It’s time the Irish Government started promoting Peace, rather than War…
Dáil Diary no 55 – 9 October 2015
There is a European Council meeting next week, so there was speaking time allotted in the Dáil chamber, this week, giving members an opportunity to challenge the Government on issues which are likely to be discussed. I addressed the ongoing refugee crisis, and the causes of same, which our Government have a strong tendency to ignore. No rational person is going to believe that the Government really care about the refugees, as long as we continue to allow the US Military use Shannon airport as a Military air base, to facilitate their endless wars, bombing the homes and villages of innocent civilians, making refugees of them. The arms business is now one of the biggest industries in the world, and it has developed into a self-perpetuating business, which cares nothing for the lives and communities they destroy, as long as they continue to improve their profit margins. And sadly, the Irish Government is complicit. Here’s my short 3 minute Dáil contribution + video of same. -
“When the Minister of State, Deputy Dara Murphy, and his colleagues are in Europe, they might remind the various European leaders that things are getting worse rather than better. I have seldom seen as little opposition in Europe to the militarisation of the Middle East and beyond. All of them seem almost to have bought into the philosophy that this is the way things are done now. France and Britain were initially pretty reluctant to take in refugees. Obviously, they and many others, including ourselves, have been shamed into it by Germany at this stage. They actually want to bomb Syria now, as if that is going to improve things. It is bad enough that the Russians have started. The whole thing is getting worse. They are all engaged in mindless nonsense. The devastation is incredible.
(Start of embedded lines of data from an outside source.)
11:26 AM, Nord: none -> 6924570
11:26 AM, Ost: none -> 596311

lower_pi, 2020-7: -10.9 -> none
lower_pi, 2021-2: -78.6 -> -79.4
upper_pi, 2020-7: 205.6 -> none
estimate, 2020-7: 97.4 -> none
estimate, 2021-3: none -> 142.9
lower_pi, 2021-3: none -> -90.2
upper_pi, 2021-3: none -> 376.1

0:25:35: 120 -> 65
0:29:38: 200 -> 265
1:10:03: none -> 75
George Monbiot described it accurately in The Guardian today:
There are no simple solutions to the chaos and complexities western firepower has helped to unleash, though a good start would be to stop making them worse. But a vast intelligence and military establishment that no president since Jimmy Carter has sought to control, the tremendous profits to be made by weapons companies and military contractors, portrayals of these conflicts in the media that serve only to confuse and bamboozle: they all help to ensure that armed escalation, however pointless and counter-productive, appears unstoppable.
He also refers to NATO's description of the bombing of the hospital in Kunduz:
"The strike may have resulted in collateral damage to a nearby medical facility." This is how an anonymous Nato spokesperson described Saturday’s disaster in Afghanistan. Let's translate it into English. "We bombed a hospital, killing 22 people." But "people", "hospital" and "bomb", let alone "we": all such words are banned from Nato's lexicon.
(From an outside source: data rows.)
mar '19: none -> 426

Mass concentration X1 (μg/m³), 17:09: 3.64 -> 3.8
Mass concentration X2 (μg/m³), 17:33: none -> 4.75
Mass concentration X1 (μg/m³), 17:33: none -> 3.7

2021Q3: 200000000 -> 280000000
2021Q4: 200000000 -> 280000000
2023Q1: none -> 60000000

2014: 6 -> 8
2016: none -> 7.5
The plane came back repeatedly to bomb the people trying to escape from the building. We are sitting at the table with these people. We have troops from our Defence Forces over there. Seven Irish defence personnel are working with these fellows in Afghanistan. What is wrong with us? This is a war crime. We have been told that the Americans are going to do an internal investigation. I suggest that is like getting the fox to investigate a raid on the chicken house. Can the Minister of State and his colleagues start calling the truth the truth and challenging war crime when they see it?"